Required string. Name of the model to load from the pre-defined location. If path is passed then it loads from the specified path with model name as directory name. Path to “.pth” file can also be passed

lr_find(allow_plot=True)

Runs the Learning Rate Finder, and displays the graph of it’s output. Helps in choosing the optimum learning rate for training the model.

save(name_or_path, framework='PyTorch', publish=False, gis=None, **kwargs)

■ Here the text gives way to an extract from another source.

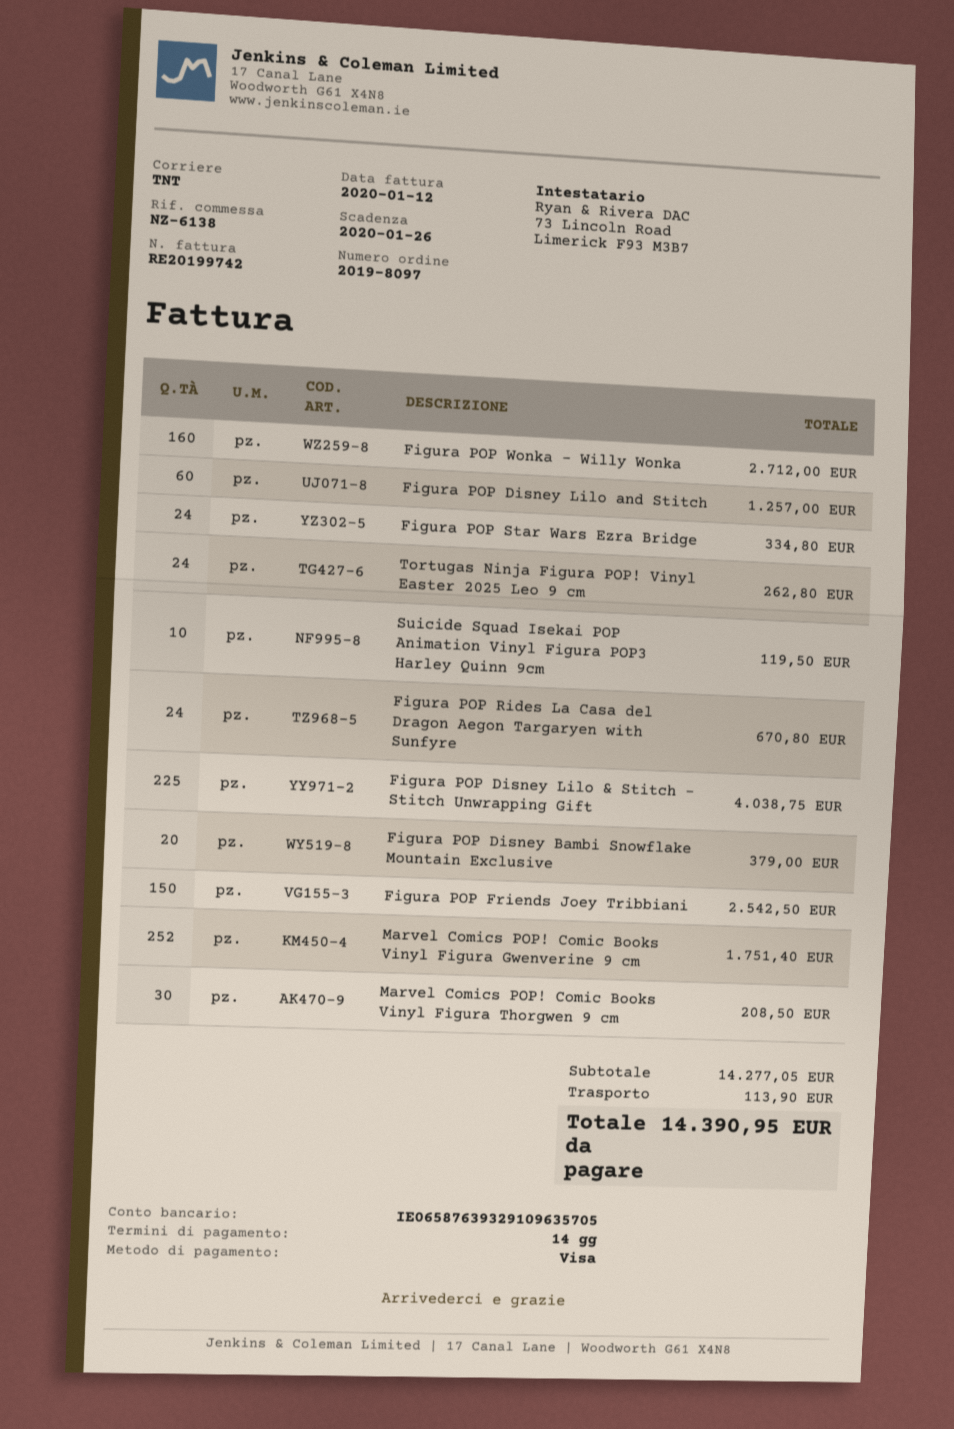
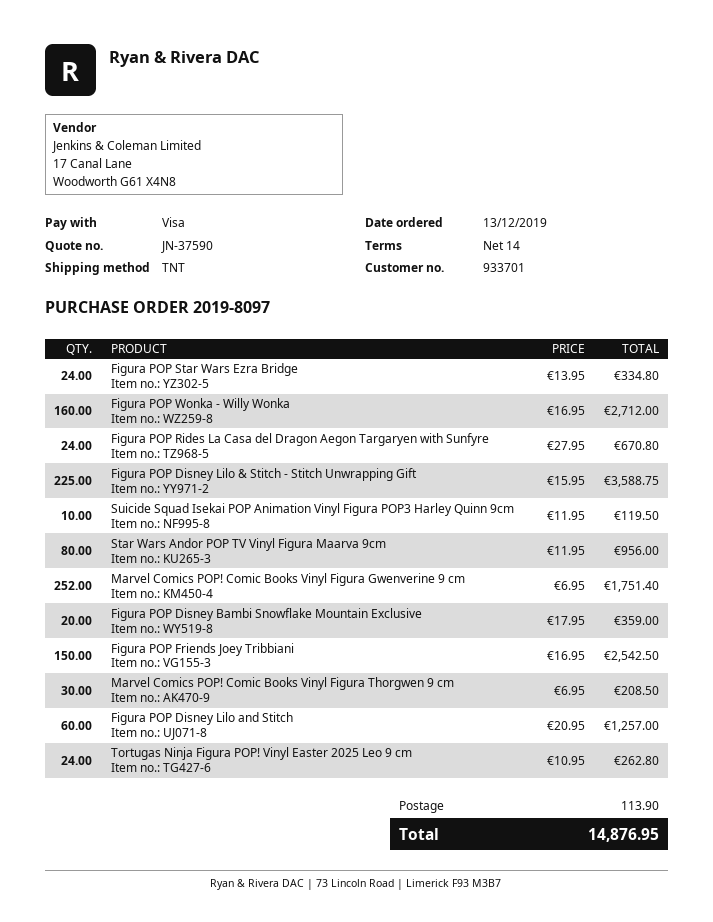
Figura POP Disney Lilo & Stitch - Stitch Unwrapping Gift: 225 for 4038.75 -> 225 for 3588.75
Figura POP Disney Bambi Snowflake Mountain Exclusive: 20 for 379.00 -> 20 for 359.00
Star Wars Andor POP TV Vinyl Figura Maarva 9cm: none -> 80 for 956.00
total: 14390.95 -> 14876.95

Saves the model weights, creates an Esri Model Definition and Deep Learning Package zip for deployment to Image Server or ArcGIS Pro.

Argument

Description

name_or_path

Required string. Name of the model to save. It stores it at the pre-defined location. If path is passed then it stores at the specified path with model name as directory name and creates all the intermediate directories.

framework

Optional string. Defines the framework of the model. (Only supported by SingleShotDetector, currently.) If framework used is TF-ONNX, batch_size is required to be passed as keyword arguments.

Choice list: [‘PyTorch’, ‘TF-ONNX’]

publish

Optional boolean. Publishes the DLPK as an item.

gis

Optional GIS Object. Used for publishing the item. If not specified then active gis user is taken.

show_results(mode='mask', mask_threshold=0.5, box_threshold=0.7, nrows=None, imsize=5, index=0, alpha=0.5, cmap='tab20')

Displays the results of a trained model on a part of the validation set.

Argument

Description

mode

Required arguments within [‘bbox’, ‘mask’, ‘bbox_mask’].
  • bbox - For visualizing only boundig boxes.

  • mask - For visualizing only mask

  • bbox_mask - For visualizing both mask and bounding boxes.

mask_threshold

Optional float. The probabilty above which a pixel will be considered mask.

box_threshold

Optional float. The pobabilty above which a detection will be considered valid.

nrows

Optional int. Number of rows of results to be displayed.

property supported_backbones
unfreeze()

Unfreezes the earlier layers of the model for fine-tuning.